I recently took a literature class where the professor spoiled the end of the book for the whole body of people. We groaned and complained because he is notorious about spoiling and this was a big twist; but he claimed that as students of literature, we should have been observant enough to deduce the ending simply from the title. This was the first time that I really started considering the titles of works of art, including the titles that I give my own projects. 
"No Country for Old Men" presents a perplexing problem for my title conundrum because I really couldn't figure out the title and I wasn't too keen on seeing it a second time. The first time I saw this movie I was tired and bored and it seemed that the movie dragged on forever. I was convinced that the film was well over the two and a half hour mark; but when I went back and double checked, imagine my surprised when—barely even two hours! 
So here we go for the second time!
"No Country for Old Men" was infinitely better the second time around. The subtleties of the movie that I missed the first time were more obvious on a second viewing and slowly and surely I became convinced that this weird thriller/western is nothing short of a masterpiece.
Tommy Lee Jones's voice begins this film and he tells the story of a boy who kidnapped a young girl and planned to kill her, just because he could. When asked about the planned murder, the boy said that if he was let go he would try to kill again—he had been planning on murder since a young age. Jones's character, Sheriff Bell, realizes that this boy is a threat to society and he is executed. 
Why? Ask yourself this question again and again as you watch this movie.
The crime that we are about to see is unexplainable, so says Bell.
A man with a curious disposition is placed in the back seat of a cop's car and taken to a holding station. He steps out of his handcuffs and quickly strangles a man with them. Then he goes to the bathroom and calmly washes the blood from his hands. Going out the door he stops and another body hits the ground and now he has a different car.
Llewelyn Moss is out hunting when he stumbles across a drug deal gone awry. Bodies are scattered everywhere and bullet holes pierce the bodies of four trucks in a clearing.
These two men, Llewelyn and the killer, will become the hunter and the hunted but how is the question.
While "No Country for Old Men" could just stick to a basic crime movie, yet there's so much more to it than that.
What makes it so great? Is it the gritty realism—the fact that there is no music that scores the actions of our characters?
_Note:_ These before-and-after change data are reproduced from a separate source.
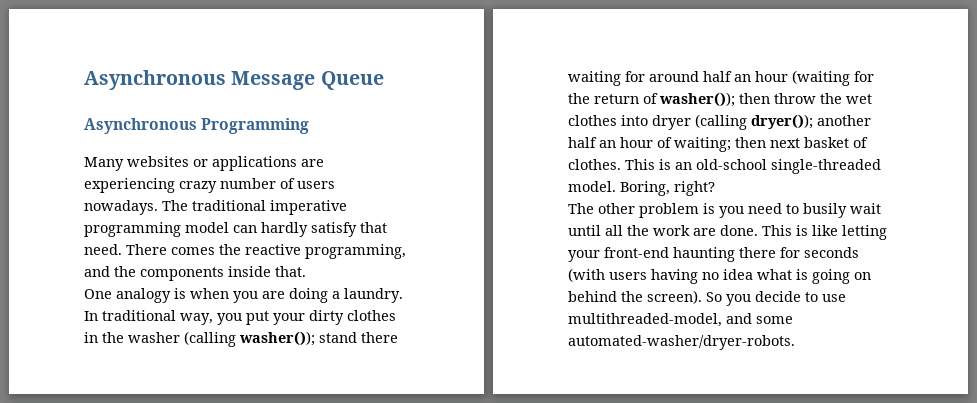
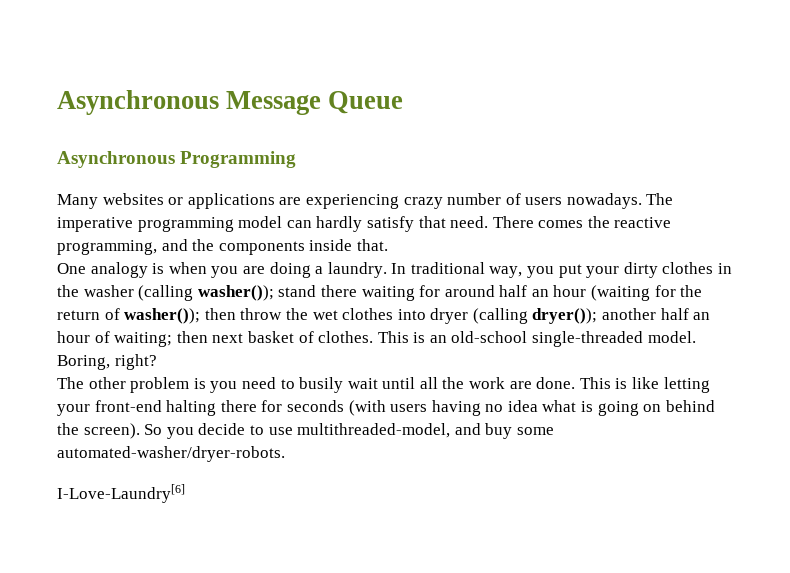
- The traditional imperative programming model can hardly satisfy that need.
+ The imperative programming model can hardly satisfy that need.
- This is like letting your front-end haunting there for seconds (with users having no idea what is going on behind the screen).
+ This is like letting your front-end halting there for seconds (with users having no idea what is going on behind the screen).
- So you decide to use multithreaded-model, and some automated-washer/dryer-robots.
+ So you decide to use multithreaded-model, and buy some automated-washer/dryer-robots.
+ I-Love-Laundry[6]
Is is the acting which, in each and every character, is flawless? Is it the Coen brothers's dialogue and direction? Yes to all.
The bleakness and style with which "No Country for Old Men" is shot presents a world that you can enter and be confident in its reality. All the characters are given due time to finish simple activities like cutting a shirt with scissors, which adds to the realistic style of the movie.
Near the end when things are wrapping up (definitely not in the way you would expect), I was getting a powerful sense of fulfilment. At last, I realized what the title meant. 
Everything becomes clear when you look at Bell and his actions—watch what he does.
Besides Jones, there is Josh Brolin and Javier Bardem—these three men makes up most of the entire movie.
The first third of the film could really be silent with long shots of the open plains and the movement of men from one area to another. But when the dialogue comes along, it feels very local. The Coens did "Fargo" which captured the North Dakota dialect perfectly and here they do it again except that they are recreating the South with their quaint colloquialisms and sayings. 
"No Country for Old Men" is based on the book by Cormac McCarthy which seems like a near impossible book to write, having only seen the movie.
The title itself is taken from from the poem "Sailing to Byzantium" by William Butler Yeats: 
That is no country for old men. The young
In one another’s arms, birds in the trees
– Those dying generations – at their song,
The salmon‐falls, the mackerel‐crowded seas,
Fish, flesh, or fowl, commend all summer long
Whatever is begotten, born, and dies.
Caught in that sensual music all neglect
Monuments of unageing intellect
Both the Coens and McCarthy appear to have altered the meaning of the lines in the poem to fit their movie/book, which I like better.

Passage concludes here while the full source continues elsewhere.